*Instructions to follow*
Find the line containing "(230, 612) none" in the entries below. Restate it and each line after it, word for word, up to and including the line containing "(355, 856) none".

*Records for this task*
__________________________________________________
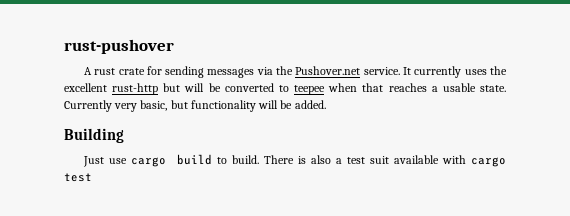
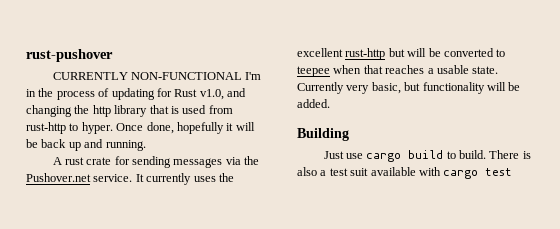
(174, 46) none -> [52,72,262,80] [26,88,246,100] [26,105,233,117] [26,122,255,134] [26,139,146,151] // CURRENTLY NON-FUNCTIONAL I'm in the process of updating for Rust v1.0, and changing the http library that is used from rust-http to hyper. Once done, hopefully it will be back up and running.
__________________________________________________
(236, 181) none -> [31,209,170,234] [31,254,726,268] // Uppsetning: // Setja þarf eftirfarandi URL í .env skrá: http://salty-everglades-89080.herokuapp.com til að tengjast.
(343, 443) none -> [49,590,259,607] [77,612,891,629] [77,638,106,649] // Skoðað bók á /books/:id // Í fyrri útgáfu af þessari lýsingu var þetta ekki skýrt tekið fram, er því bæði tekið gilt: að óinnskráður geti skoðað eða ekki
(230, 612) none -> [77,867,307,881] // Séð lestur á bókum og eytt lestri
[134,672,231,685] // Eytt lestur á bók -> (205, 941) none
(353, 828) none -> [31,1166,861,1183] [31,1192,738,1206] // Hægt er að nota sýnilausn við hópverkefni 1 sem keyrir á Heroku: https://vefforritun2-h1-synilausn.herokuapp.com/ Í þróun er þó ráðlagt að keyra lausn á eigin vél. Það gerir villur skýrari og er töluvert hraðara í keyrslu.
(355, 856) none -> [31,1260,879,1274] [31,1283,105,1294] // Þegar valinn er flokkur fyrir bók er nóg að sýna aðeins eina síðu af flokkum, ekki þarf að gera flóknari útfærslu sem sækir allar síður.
__________________________________________________
*Your solution*
(230, 612) none -> [77,867,307,881] // Séð lestur á bókum og eytt lestri
[134,672,231,685] // Eytt lestur á bók -> (205, 941) none
(353, 828) none -> [31,1166,861,1183] [31,1192,738,1206] // Hægt er að nota sýnilausn við hópverkefni 1 sem keyrir á Heroku: https://vefforritun2-h1-synilausn.herokuapp.com/ Í þróun er þó ráðlagt að keyra lausn á eigin vél. Það gerir villur skýrari og er töluvert hraðara í keyrslu.
(355, 856) none -> [31,1260,879,1274] [31,1283,105,1294] // Þegar valinn er flokkur fyrir bók er nóg að sýna aðeins eina síðu af flokkum, ekki þarf að gera flóknari útfærslu sem sækir allar síður.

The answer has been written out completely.